Record extracts Start Marker

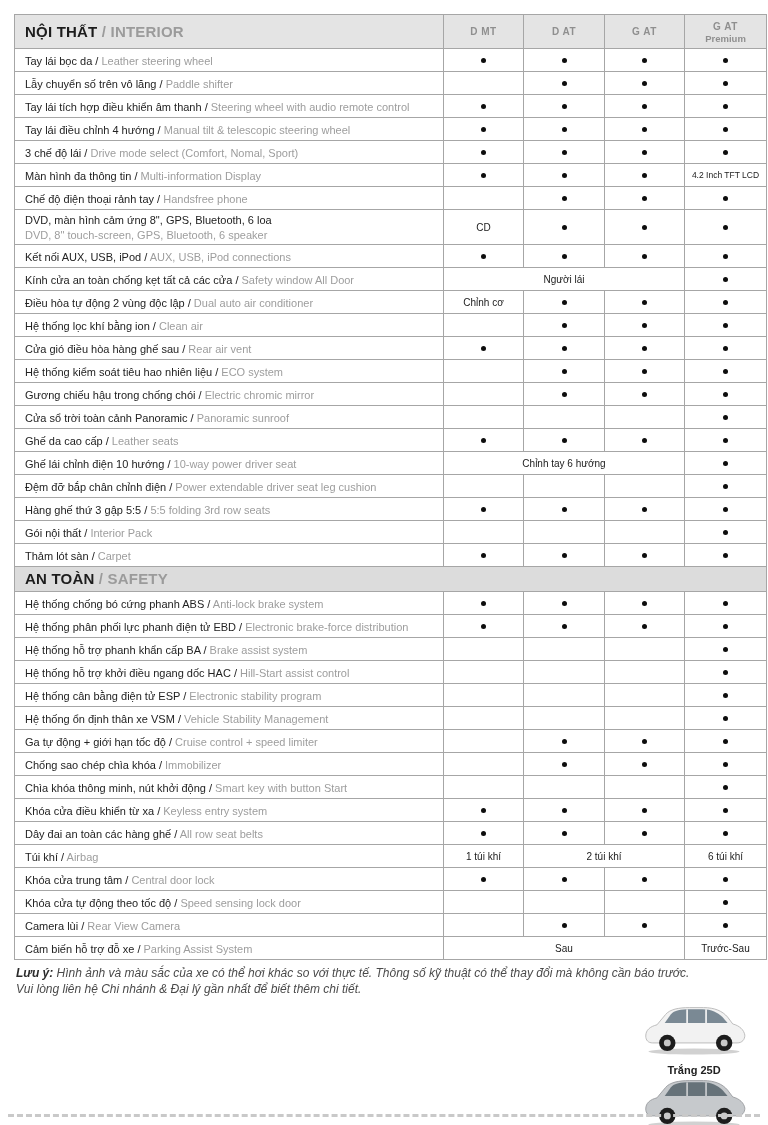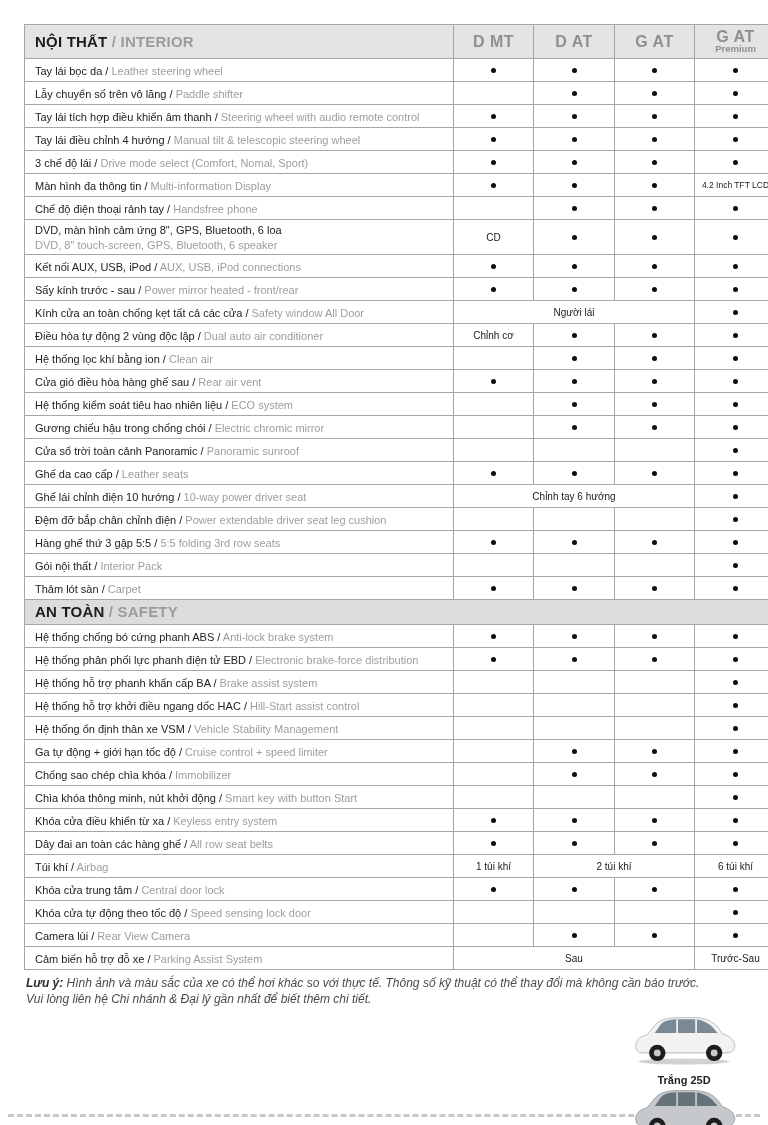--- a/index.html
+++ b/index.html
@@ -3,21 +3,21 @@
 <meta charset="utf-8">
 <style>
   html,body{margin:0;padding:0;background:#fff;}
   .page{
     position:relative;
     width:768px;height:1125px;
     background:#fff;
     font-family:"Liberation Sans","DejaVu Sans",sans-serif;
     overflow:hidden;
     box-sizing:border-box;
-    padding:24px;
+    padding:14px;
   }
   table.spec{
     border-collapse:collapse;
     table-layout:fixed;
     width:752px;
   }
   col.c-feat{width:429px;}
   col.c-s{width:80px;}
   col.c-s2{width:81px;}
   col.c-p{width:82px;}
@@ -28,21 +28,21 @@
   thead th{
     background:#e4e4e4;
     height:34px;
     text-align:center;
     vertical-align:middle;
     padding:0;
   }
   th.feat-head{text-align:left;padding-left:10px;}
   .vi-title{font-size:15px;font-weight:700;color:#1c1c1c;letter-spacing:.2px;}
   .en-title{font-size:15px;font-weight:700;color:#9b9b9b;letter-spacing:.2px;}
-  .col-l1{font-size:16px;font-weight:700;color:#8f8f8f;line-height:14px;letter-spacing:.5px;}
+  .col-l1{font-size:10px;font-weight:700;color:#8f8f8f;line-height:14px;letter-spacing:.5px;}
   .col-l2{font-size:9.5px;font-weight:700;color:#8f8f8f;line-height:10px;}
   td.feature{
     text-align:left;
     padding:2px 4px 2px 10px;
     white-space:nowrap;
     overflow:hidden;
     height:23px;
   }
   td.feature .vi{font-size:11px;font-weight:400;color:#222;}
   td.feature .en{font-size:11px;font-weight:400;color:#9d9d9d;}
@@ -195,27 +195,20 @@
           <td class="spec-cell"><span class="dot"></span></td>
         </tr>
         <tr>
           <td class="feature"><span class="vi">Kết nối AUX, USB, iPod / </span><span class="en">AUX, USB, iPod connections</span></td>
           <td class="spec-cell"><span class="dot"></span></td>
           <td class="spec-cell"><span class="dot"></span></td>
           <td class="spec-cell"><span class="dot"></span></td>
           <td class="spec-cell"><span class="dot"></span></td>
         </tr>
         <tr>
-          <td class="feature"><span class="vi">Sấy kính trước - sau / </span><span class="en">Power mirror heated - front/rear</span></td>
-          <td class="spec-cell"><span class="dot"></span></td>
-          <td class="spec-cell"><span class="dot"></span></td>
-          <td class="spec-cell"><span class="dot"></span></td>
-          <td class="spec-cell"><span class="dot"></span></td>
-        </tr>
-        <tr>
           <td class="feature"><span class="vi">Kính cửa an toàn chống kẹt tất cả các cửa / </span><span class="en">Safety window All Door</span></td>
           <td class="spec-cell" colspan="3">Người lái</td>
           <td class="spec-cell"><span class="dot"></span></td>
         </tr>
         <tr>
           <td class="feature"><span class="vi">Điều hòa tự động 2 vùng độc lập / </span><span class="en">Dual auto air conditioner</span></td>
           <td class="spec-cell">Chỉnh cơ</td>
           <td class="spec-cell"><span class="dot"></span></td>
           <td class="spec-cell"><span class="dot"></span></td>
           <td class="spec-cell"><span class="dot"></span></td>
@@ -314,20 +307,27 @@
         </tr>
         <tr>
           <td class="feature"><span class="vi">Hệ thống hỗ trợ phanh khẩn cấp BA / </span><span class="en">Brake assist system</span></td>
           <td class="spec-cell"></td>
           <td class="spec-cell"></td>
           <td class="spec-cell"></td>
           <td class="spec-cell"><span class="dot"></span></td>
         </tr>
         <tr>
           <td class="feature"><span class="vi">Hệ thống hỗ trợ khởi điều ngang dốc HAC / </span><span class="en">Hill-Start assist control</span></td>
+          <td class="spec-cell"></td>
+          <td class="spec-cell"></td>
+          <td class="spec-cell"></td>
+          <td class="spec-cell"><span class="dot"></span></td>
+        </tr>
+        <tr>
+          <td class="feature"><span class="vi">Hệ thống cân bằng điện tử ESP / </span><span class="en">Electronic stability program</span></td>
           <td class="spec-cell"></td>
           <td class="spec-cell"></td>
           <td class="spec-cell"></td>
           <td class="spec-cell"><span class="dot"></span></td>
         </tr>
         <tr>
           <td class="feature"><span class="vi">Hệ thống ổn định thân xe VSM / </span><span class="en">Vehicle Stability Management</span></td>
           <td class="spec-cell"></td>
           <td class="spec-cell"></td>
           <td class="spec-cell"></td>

Record extracts End Marker

▸ **What to produce**
Look through the data and gather every line with the string "height" in it.

▸ **Your response**
     width:768px;height:1125px;
     height:34px;
-  .col-l1{font-size:16px;font-weight:700;color:#8f8f8f;line-height:14px;letter-spacing:.5px;}
+  .col-l1{font-size:10px;font-weight:700;color:#8f8f8f;line-height:14px;letter-spacing:.5px;}
   .col-l2{font-size:9.5px;font-weight:700;color:#8f8f8f;line-height:10px;}
     height:23px;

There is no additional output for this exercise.